#### About this exercise:
Check each line of the material for the string "every", and copy the lines that have it.

[Given information Boundary: Start]

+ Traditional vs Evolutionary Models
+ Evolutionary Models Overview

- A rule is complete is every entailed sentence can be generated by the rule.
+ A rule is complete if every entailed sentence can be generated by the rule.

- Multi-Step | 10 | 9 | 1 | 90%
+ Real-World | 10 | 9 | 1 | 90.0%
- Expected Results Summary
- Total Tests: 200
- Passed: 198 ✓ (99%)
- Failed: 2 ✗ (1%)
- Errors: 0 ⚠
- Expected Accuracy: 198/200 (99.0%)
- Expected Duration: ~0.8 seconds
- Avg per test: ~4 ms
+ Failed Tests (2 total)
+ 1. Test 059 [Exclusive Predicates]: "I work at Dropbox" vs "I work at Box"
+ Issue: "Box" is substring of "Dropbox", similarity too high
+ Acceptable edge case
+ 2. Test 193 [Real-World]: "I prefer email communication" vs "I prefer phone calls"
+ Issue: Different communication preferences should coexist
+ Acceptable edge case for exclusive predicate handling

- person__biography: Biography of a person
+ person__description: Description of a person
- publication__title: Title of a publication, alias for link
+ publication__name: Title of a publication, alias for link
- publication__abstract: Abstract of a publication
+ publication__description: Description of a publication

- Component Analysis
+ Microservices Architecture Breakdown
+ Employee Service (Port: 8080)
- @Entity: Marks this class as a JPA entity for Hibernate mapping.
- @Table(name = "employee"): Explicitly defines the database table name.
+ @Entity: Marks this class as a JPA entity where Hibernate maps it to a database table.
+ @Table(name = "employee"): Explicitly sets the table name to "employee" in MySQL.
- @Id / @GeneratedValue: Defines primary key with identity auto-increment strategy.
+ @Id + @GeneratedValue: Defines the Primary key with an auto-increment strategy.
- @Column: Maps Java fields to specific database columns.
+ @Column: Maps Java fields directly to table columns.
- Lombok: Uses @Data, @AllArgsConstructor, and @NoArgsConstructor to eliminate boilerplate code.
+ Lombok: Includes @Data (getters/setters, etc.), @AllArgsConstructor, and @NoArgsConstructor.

[Given information Boundary: End]

#### Answer box:
- A rule is complete is every entailed sentence can be generated by the rule.
+ A rule is complete if every entailed sentence can be generated by the rule.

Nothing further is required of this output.